(Stored items)
■ ■ ■ ■ ■ ■ ■
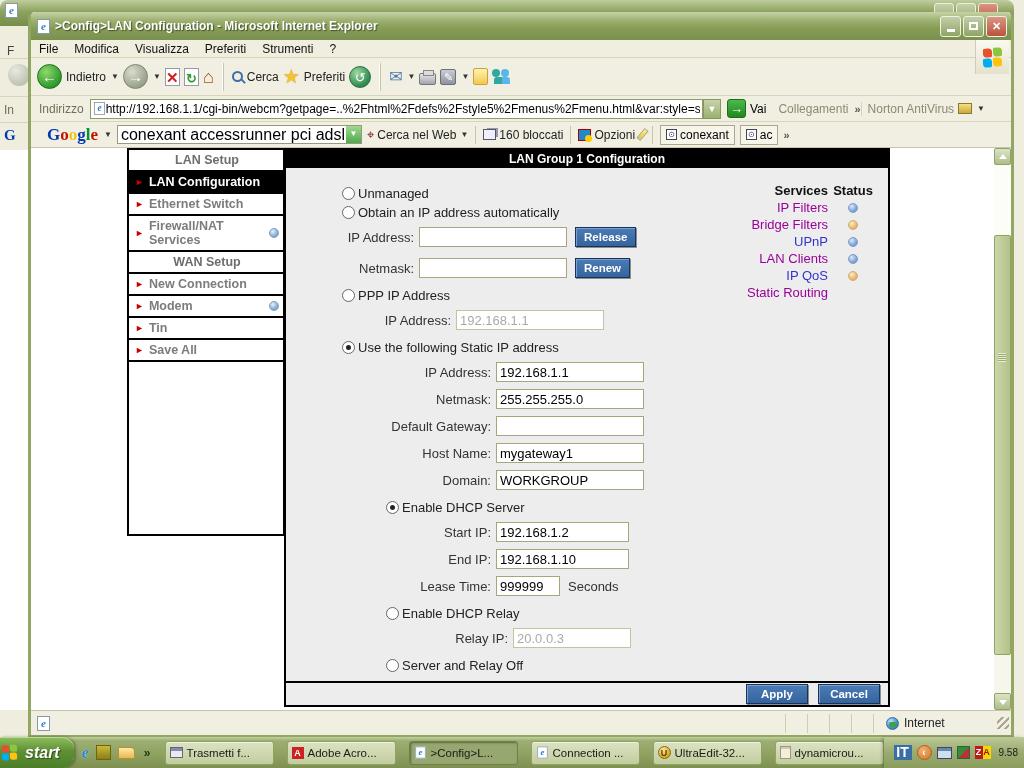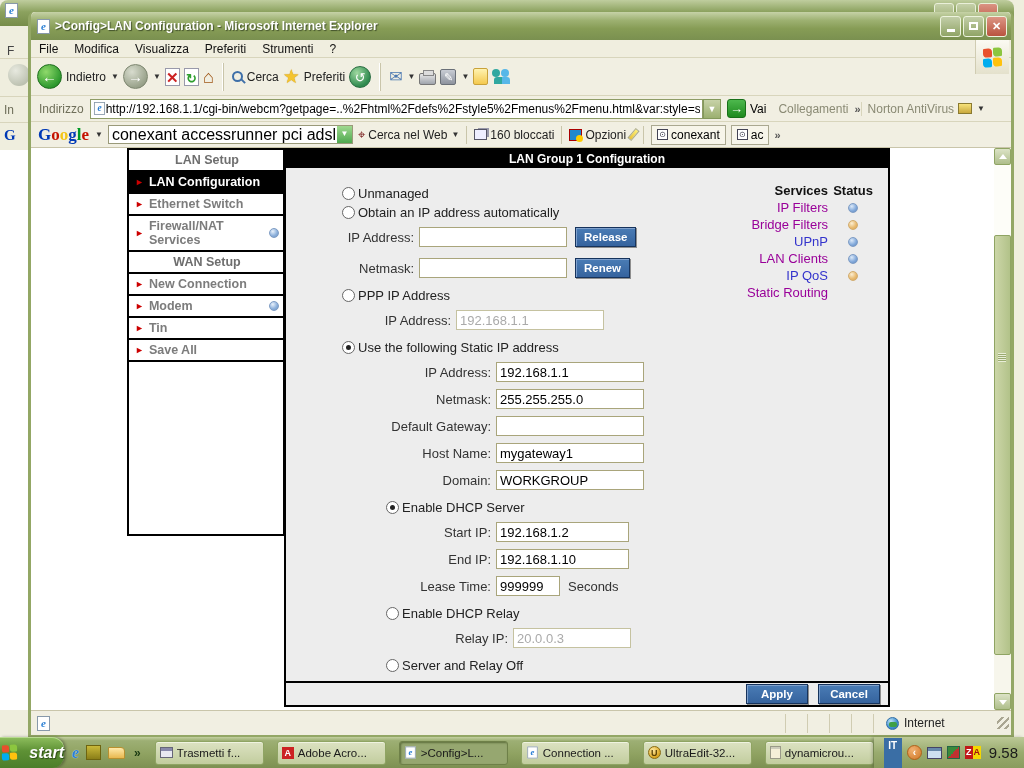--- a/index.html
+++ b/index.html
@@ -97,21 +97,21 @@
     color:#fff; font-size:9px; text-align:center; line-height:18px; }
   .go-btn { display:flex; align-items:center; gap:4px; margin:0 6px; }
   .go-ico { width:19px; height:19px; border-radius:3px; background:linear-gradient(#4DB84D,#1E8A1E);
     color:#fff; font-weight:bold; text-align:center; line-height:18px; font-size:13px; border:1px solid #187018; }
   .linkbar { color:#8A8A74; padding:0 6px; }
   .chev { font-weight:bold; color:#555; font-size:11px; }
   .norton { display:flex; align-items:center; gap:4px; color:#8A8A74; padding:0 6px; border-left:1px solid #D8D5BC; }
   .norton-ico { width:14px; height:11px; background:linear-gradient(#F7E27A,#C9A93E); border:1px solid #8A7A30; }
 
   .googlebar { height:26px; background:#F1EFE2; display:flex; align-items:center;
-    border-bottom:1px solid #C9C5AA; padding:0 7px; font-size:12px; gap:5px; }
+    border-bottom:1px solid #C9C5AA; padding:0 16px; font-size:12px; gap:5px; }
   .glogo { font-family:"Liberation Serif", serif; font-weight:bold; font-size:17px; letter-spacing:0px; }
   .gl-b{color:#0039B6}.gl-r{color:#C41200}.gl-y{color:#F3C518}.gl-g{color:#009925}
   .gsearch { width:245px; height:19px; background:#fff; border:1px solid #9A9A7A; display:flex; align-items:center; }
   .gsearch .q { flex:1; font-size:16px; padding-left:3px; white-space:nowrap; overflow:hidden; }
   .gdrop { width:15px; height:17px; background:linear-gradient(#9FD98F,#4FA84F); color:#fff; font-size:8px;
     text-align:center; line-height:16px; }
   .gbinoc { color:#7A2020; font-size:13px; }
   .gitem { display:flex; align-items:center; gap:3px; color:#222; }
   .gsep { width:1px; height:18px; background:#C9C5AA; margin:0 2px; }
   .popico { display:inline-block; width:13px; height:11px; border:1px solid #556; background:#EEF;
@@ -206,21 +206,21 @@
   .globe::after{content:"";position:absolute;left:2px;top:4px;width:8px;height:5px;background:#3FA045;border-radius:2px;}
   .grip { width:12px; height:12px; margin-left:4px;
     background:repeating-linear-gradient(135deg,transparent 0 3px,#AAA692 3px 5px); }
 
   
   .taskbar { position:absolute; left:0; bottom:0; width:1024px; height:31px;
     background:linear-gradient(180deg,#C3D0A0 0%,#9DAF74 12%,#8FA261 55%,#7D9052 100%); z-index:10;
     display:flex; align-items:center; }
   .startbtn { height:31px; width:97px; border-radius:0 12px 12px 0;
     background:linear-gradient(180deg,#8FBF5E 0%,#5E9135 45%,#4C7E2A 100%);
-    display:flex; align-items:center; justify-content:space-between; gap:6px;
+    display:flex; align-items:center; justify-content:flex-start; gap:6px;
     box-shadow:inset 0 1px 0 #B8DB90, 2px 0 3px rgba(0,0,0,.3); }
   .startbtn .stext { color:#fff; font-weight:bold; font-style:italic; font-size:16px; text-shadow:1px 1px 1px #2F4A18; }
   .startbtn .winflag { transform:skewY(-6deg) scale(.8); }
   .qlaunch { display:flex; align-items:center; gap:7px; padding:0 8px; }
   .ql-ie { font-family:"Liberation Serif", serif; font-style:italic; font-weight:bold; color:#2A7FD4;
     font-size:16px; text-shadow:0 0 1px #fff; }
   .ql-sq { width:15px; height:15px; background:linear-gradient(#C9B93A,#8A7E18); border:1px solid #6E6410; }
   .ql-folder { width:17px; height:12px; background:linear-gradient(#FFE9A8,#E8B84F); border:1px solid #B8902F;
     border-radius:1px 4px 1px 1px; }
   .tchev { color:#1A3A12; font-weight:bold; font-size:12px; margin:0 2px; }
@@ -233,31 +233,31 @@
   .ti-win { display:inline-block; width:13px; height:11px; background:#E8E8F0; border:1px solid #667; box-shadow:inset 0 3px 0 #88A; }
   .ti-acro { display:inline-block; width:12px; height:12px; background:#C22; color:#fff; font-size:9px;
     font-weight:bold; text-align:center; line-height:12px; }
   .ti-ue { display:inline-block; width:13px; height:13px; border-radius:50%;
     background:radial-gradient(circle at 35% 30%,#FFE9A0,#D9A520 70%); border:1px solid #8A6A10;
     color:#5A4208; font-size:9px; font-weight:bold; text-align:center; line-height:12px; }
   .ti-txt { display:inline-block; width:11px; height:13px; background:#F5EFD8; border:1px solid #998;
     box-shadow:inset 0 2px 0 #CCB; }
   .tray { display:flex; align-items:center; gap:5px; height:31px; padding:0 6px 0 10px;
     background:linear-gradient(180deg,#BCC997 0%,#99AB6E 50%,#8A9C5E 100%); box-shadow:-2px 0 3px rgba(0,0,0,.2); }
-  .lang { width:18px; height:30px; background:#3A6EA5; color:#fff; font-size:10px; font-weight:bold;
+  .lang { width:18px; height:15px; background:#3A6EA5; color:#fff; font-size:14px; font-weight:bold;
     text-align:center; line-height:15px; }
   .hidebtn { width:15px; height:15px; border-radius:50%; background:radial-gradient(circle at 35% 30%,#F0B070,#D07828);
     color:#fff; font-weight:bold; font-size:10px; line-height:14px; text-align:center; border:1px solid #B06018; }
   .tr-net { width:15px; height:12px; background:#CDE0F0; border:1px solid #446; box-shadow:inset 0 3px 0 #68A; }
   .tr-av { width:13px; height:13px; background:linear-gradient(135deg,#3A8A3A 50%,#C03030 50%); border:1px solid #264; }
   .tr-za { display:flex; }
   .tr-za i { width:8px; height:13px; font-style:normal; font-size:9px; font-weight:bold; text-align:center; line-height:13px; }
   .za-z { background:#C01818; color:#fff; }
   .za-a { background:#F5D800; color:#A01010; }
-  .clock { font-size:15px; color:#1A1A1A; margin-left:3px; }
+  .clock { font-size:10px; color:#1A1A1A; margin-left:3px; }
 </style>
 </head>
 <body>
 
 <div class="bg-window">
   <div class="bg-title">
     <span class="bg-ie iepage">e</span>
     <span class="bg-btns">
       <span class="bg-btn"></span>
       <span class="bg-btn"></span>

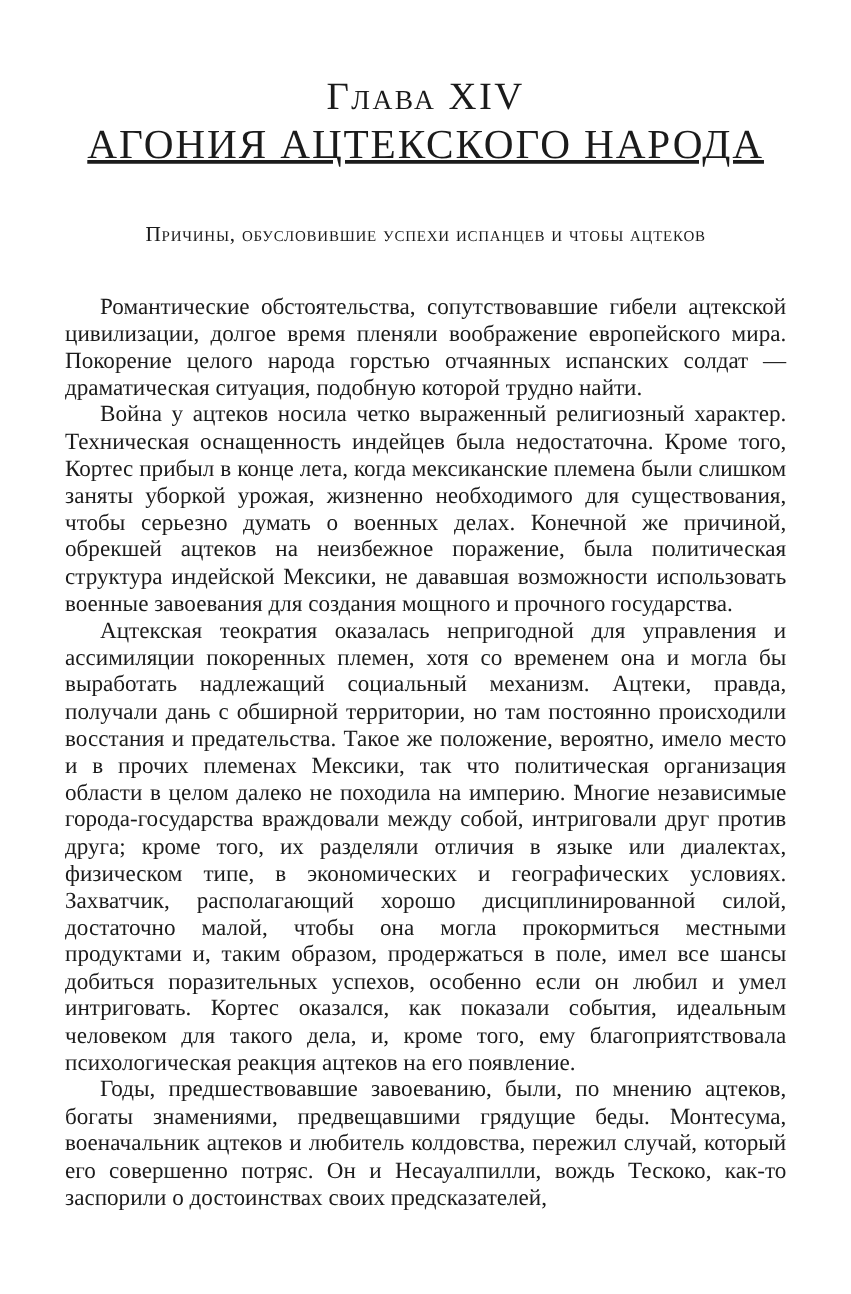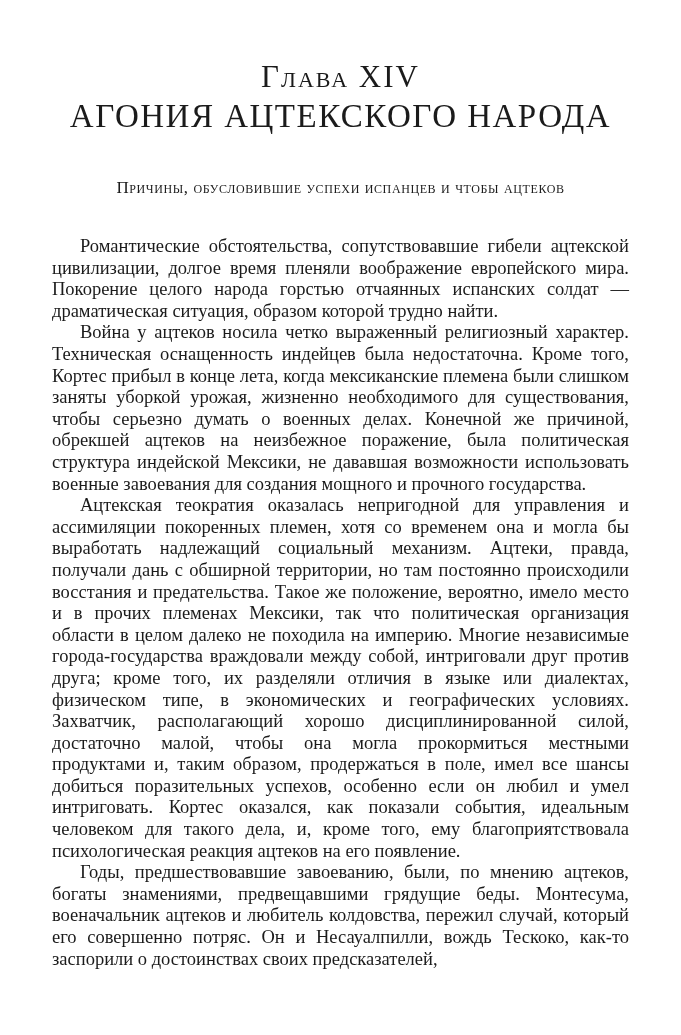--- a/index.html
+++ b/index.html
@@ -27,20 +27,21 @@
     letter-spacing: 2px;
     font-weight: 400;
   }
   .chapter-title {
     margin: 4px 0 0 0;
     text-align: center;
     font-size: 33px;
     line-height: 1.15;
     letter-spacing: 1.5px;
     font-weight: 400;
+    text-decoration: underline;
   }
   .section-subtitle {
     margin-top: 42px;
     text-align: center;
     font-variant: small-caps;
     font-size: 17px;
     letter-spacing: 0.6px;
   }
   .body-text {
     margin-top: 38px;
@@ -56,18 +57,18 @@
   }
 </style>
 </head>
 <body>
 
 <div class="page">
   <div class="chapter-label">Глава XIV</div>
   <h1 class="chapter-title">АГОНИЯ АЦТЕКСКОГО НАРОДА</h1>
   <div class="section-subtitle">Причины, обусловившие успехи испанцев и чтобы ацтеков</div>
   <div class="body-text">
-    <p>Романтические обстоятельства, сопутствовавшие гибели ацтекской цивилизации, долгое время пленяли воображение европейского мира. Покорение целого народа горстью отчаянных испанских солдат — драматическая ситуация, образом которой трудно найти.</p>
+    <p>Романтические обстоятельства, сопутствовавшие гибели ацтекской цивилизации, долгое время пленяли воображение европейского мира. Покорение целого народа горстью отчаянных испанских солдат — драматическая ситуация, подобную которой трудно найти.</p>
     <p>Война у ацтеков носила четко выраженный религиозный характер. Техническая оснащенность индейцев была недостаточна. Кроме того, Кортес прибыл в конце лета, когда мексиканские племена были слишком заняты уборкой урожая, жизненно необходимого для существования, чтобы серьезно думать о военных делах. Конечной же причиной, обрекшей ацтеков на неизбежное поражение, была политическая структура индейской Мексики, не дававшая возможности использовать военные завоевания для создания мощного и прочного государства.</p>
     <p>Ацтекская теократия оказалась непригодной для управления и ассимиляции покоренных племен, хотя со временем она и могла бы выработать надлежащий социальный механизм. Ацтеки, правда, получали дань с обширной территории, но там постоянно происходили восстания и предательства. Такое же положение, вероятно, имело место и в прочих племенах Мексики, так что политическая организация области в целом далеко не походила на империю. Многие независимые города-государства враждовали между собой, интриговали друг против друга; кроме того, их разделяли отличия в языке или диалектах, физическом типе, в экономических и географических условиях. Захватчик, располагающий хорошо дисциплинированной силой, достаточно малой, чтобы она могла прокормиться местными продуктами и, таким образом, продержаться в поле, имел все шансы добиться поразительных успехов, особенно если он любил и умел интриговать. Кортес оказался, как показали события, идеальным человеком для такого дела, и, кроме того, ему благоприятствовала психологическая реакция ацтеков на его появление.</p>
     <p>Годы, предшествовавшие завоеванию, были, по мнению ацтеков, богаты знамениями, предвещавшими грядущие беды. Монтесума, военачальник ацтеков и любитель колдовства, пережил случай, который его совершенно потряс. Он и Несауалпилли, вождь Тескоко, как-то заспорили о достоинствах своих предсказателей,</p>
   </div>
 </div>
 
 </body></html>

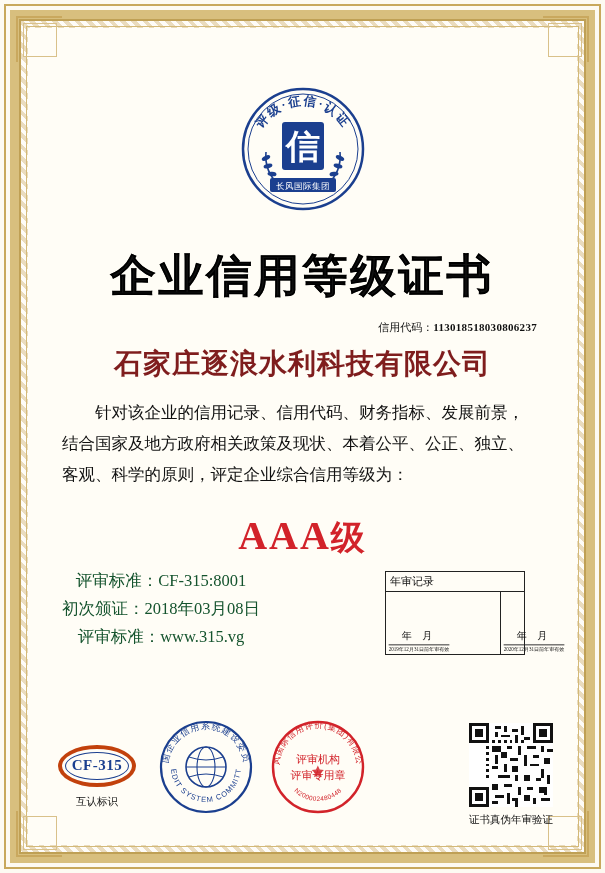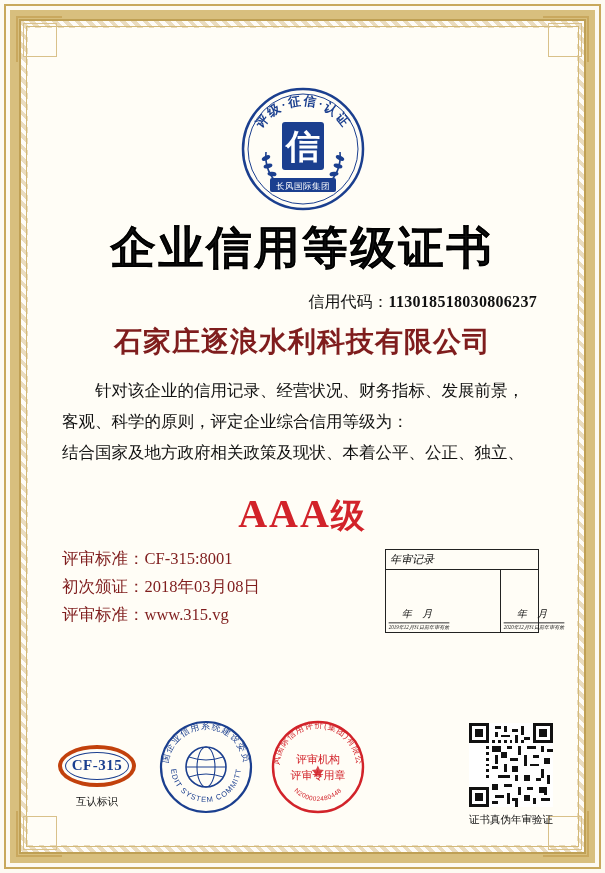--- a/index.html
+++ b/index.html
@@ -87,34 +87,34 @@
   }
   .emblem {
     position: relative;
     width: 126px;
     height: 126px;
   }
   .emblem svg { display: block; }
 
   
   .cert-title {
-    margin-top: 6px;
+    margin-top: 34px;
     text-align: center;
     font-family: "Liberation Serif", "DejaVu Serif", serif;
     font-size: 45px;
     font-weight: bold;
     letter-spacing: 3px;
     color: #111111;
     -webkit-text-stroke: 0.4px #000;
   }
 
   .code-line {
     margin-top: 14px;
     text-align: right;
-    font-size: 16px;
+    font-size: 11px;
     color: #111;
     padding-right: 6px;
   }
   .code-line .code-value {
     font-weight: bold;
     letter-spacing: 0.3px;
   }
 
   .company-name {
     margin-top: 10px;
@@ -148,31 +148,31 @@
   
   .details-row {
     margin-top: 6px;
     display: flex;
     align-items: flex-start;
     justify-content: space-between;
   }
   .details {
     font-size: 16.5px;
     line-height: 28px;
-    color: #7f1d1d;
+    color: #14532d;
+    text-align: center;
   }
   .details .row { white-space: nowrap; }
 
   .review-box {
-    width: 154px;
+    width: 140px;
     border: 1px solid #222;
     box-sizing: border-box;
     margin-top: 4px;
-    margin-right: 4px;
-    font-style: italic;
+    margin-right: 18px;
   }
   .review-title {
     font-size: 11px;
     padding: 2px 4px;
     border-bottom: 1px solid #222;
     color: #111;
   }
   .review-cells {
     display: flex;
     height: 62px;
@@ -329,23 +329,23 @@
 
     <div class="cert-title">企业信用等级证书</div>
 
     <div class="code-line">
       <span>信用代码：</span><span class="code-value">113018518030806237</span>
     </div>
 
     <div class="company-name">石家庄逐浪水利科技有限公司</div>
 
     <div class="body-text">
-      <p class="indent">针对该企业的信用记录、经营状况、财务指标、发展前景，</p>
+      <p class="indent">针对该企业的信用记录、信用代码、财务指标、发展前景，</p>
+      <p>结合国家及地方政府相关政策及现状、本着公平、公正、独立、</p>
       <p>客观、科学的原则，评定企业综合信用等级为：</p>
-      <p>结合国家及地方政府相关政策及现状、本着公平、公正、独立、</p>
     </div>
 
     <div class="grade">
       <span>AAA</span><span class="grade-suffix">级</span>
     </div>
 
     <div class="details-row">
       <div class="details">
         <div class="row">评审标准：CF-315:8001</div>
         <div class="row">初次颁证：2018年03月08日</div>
■ ■ ■ ■ ■ ■ ■
■ What to do: Proceeding from the line containing "color:#fff; font-weight:bold; font-style:italic;" through the line containing "color:#fff; font-size:14px; font-weight:bold;", transcribe the lines above exactly, both end lines included.

■ Output of the exercise:
   .startbtn .stext { color:#fff; font-weight:bold; font-style:italic; font-size:16px; text-shadow:1px 1px 1px #2F4A18; }
   .startbtn .winflag { transform:skewY(-6deg) scale(.8); }
   .qlaunch { display:flex; align-items:center; gap:7px; padding:0 8px; }
   .ql-ie { font-family:"Liberation Serif", serif; font-style:italic; font-weight:bold; color:#2A7FD4;
     font-size:16px; text-shadow:0 0 1px #fff; }
   .ql-sq { width:15px; height:15px; background:linear-gradient(#C9B93A,#8A7E18); border:1px solid #6E6410; }
   .ql-folder { width:17px; height:12px; background:linear-gradient(#FFE9A8,#E8B84F); border:1px solid #B8902F;
     border-radius:1px 4px 1px 1px; }
   .tchev { color:#1A3A12; font-weight:bold; font-size:12px; margin:0 2px; }
@@ -233,31 +233,31 @@
   .ti-win { display:inline-block; width:13px; height:11px; background:#E8E8F0; border:1px solid #667; box-shadow:inset 0 3px 0 #88A; }
   .ti-acro { display:inline-block; width:12px; height:12px; background:#C22; color:#fff; font-size:9px;
     font-weight:bold; text-align:center; line-height:12px; }
   .ti-ue { display:inline-block; width:13px; height:13px; border-radius:50%;
     background:radial-gradient(circle at 35% 30%,#FFE9A0,#D9A520 70%); border:1px solid #8A6A10;
     color:#5A4208; font-size:9px; font-weight:bold; text-align:center; line-height:12px; }
   .ti-txt { display:inline-block; width:11px; height:13px; background:#F5EFD8; border:1px solid #998;
     box-shadow:inset 0 2px 0 #CCB; }
   .tray { display:flex; align-items:center; gap:5px; height:31px; padding:0 6px 0 10px;
     background:linear-gradient(180deg,#BCC997 0%,#99AB6E 50%,#8A9C5E 100%); box-shadow:-2px 0 3px rgba(0,0,0,.2); }
-  .lang { width:18px; height:30px; background:#3A6EA5; color:#fff; font-size:10px; font-weight:bold;
+  .lang { width:18px; height:15px; background:#3A6EA5; color:#fff; font-size:14px; font-weight:bold;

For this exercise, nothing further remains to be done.